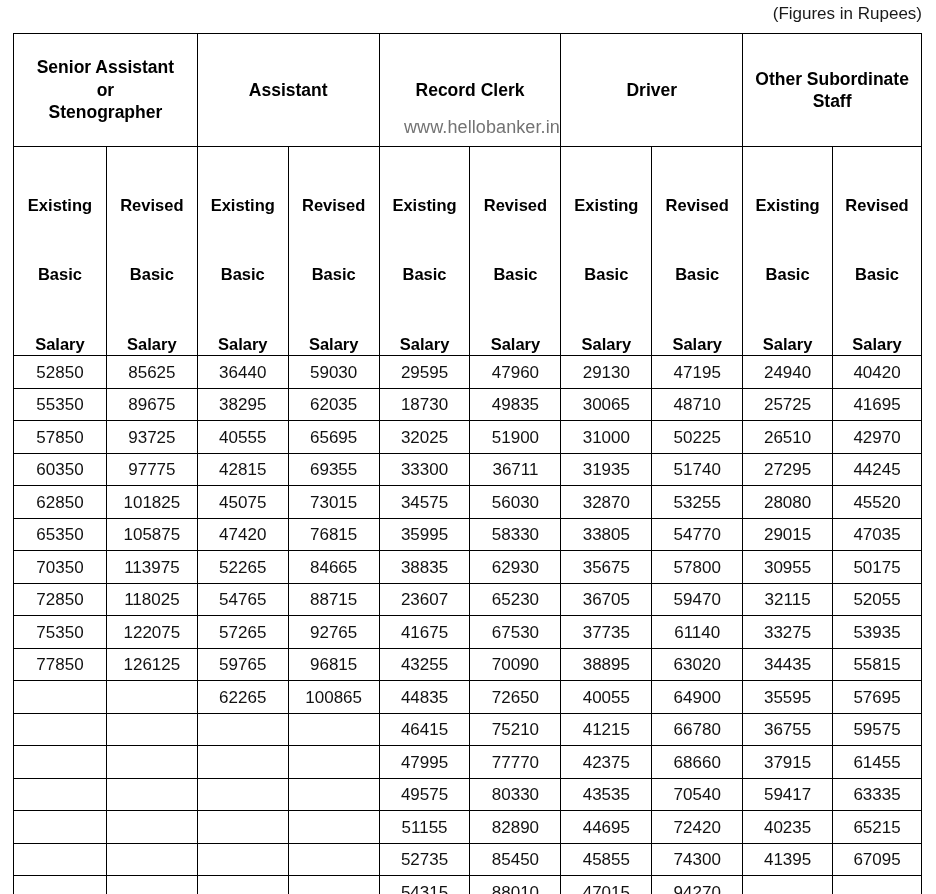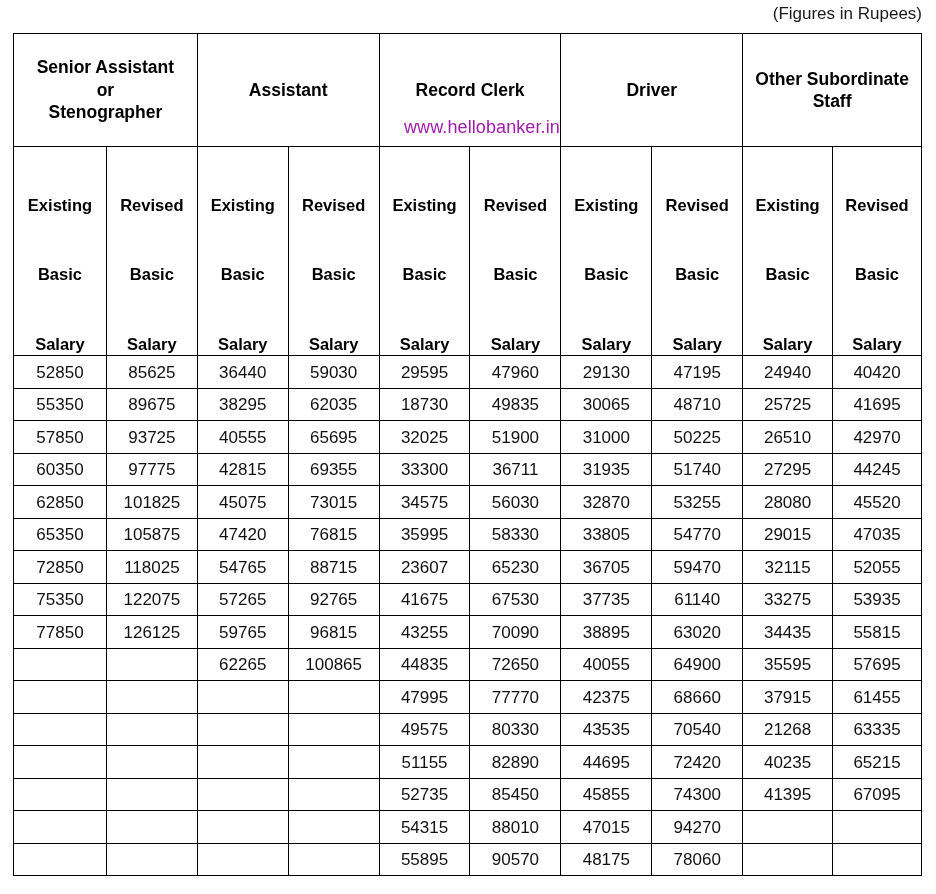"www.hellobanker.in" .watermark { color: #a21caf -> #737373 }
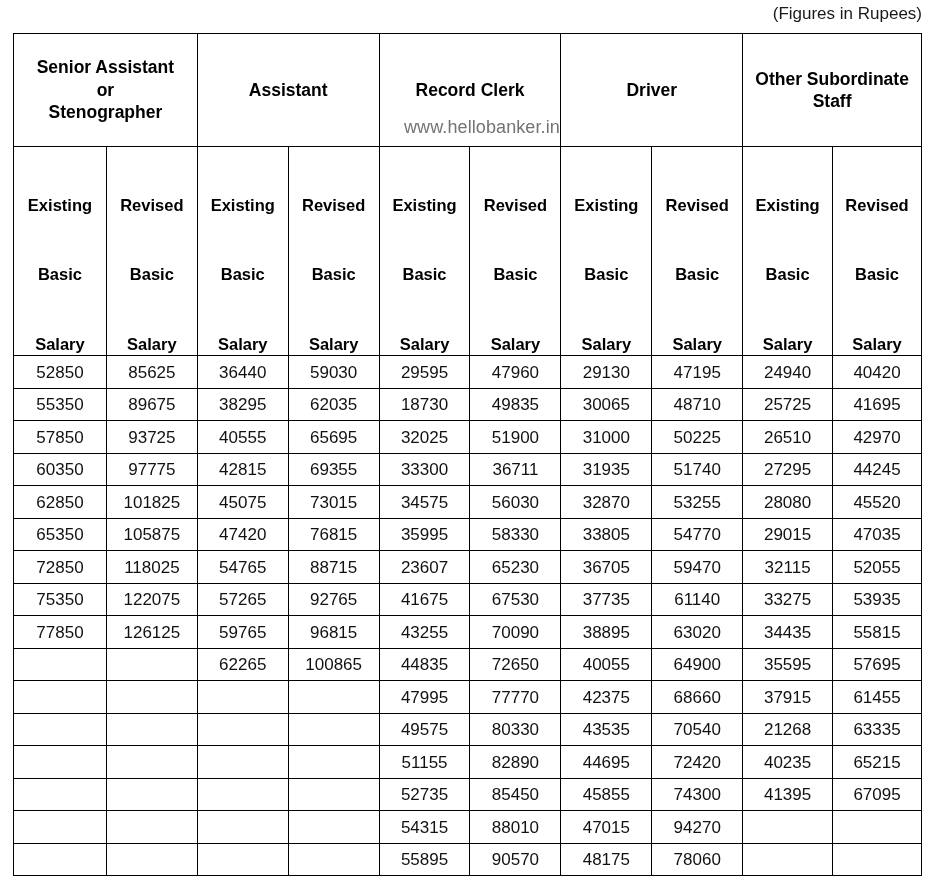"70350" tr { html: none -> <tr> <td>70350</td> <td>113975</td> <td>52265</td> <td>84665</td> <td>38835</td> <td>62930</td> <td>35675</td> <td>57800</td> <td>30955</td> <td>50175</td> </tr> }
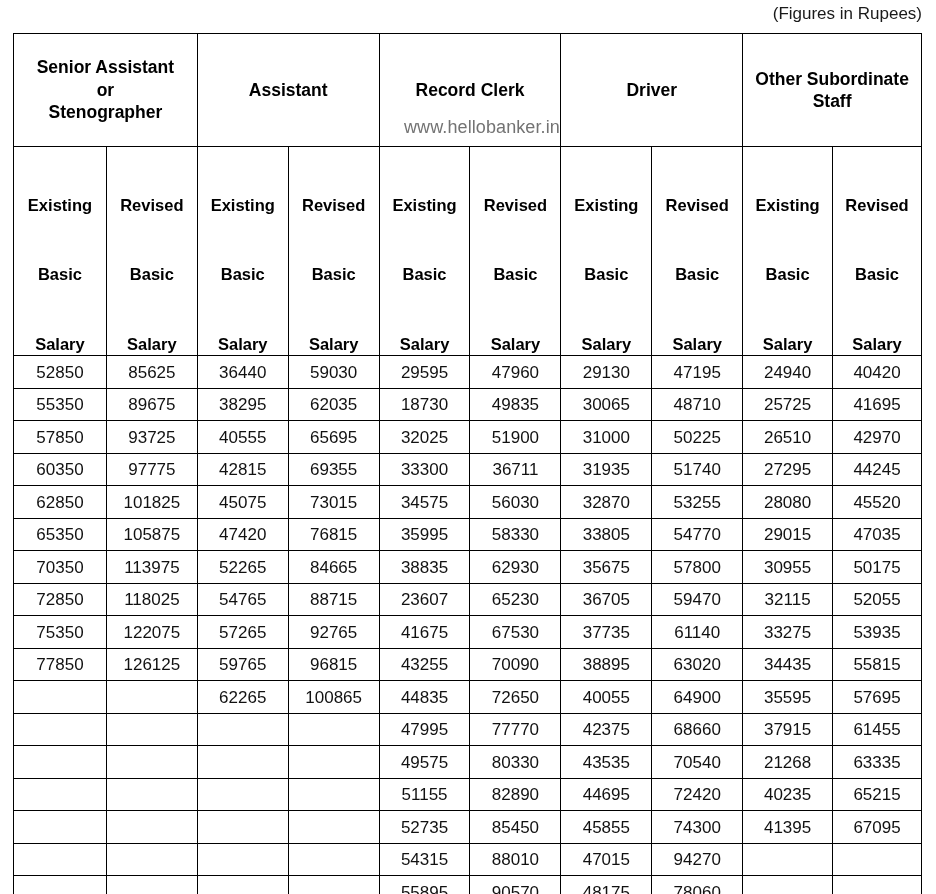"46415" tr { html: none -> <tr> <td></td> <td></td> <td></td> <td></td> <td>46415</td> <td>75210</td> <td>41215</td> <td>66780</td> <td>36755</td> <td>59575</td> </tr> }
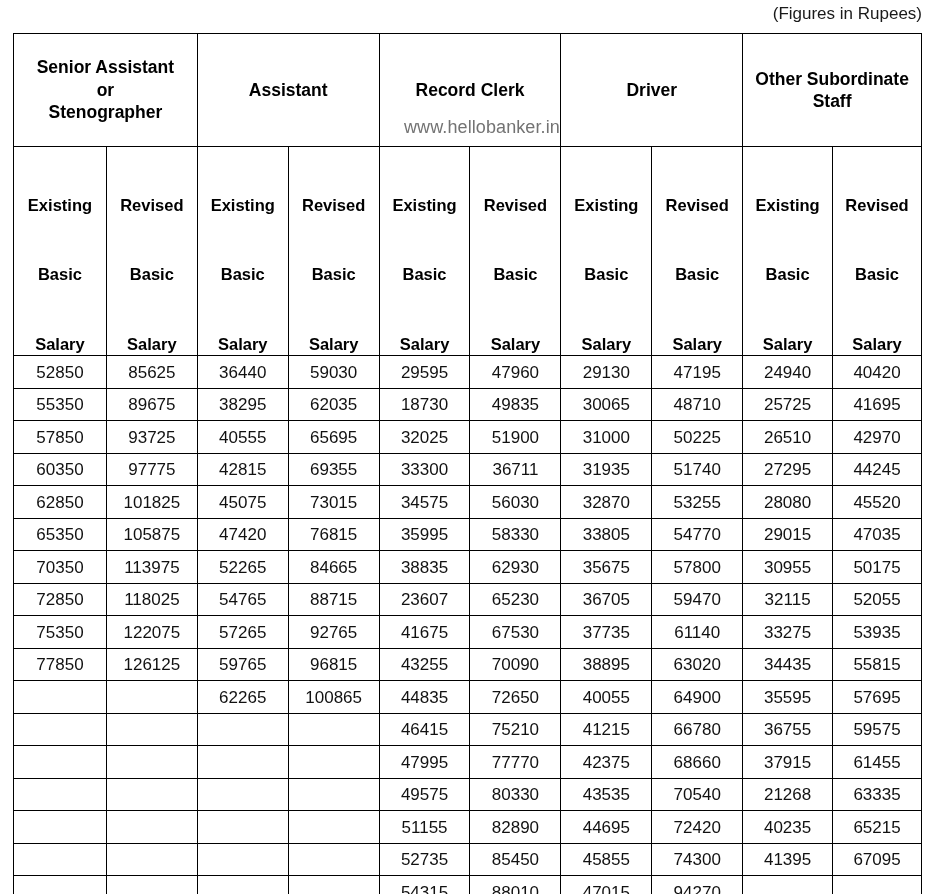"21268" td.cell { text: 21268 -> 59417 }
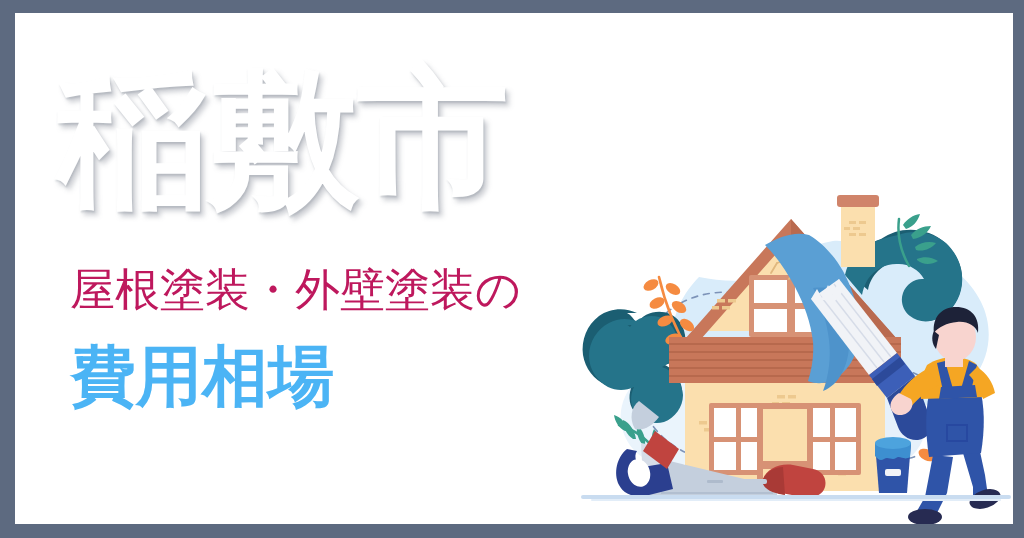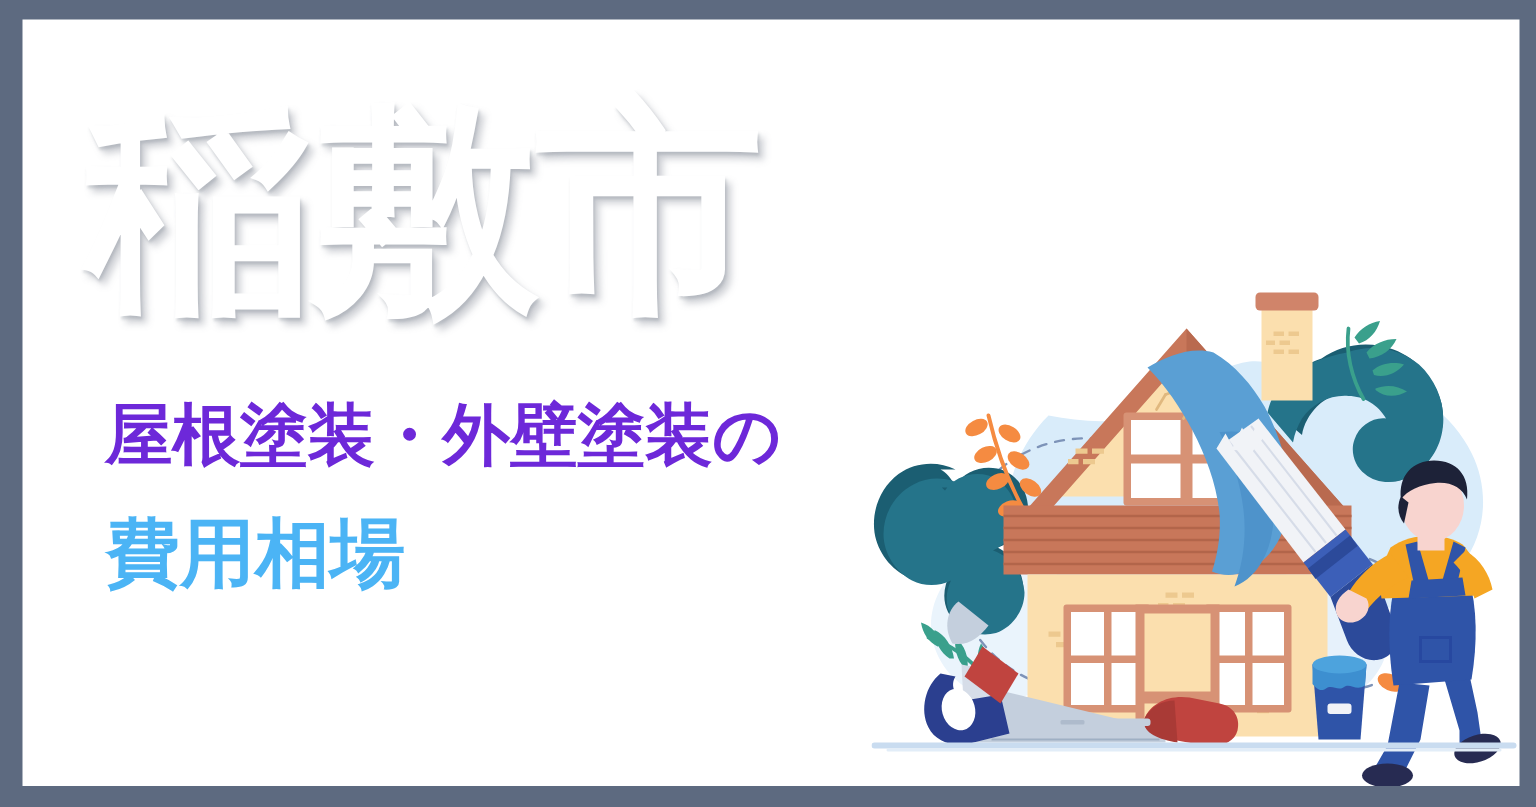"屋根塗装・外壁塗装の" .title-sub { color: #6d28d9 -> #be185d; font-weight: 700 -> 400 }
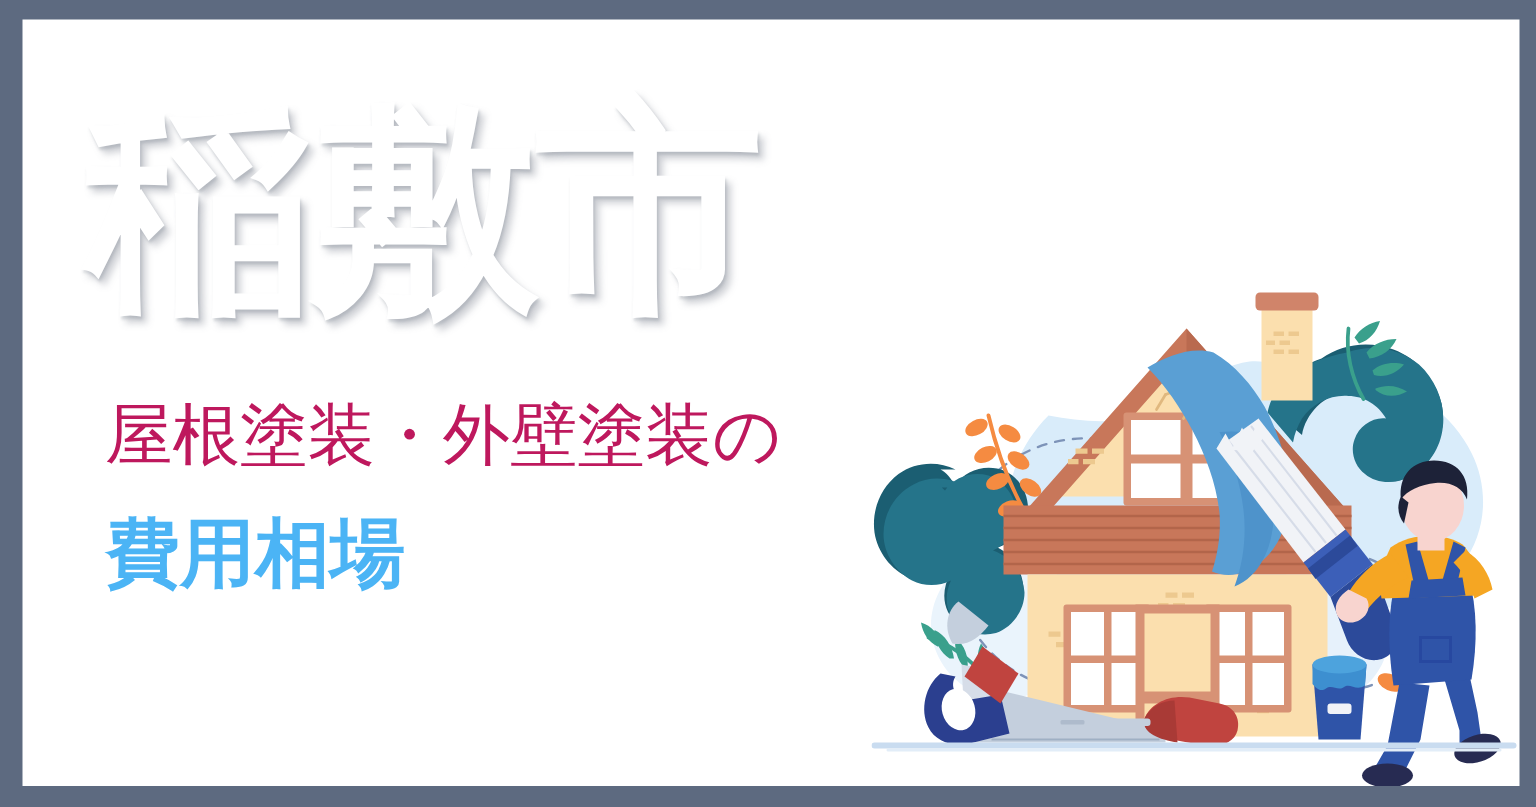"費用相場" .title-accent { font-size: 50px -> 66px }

=-=-=

— Exercise —
Without the pictures, write out the whole listing above exactly as it appears.

— Response area —
"www.hellobanker.in" .watermark { color: #a21caf -> #737373 }
"70350" tr { html: none -> <tr> <td>70350</td> <td>113975</td> <td>52265</td> <td>84665</td> <td>38835</td> <td>62930</td> <td>35675</td> <td>57800</td> <td>30955</td> <td>50175</td> </tr> }
"46415" tr { html: none -> <tr> <td></td> <td></td> <td></td> <td></td> <td>46415</td> <td>75210</td> <td>41215</td> <td>66780</td> <td>36755</td> <td>59575</td> </tr> }
"21268" td.cell { text: 21268 -> 59417 }
"屋根塗装・外壁塗装の" .title-sub { color: #6d28d9 -> #be185d; font-weight: 700 -> 400 }
"費用相場" .title-accent { font-size: 50px -> 66px }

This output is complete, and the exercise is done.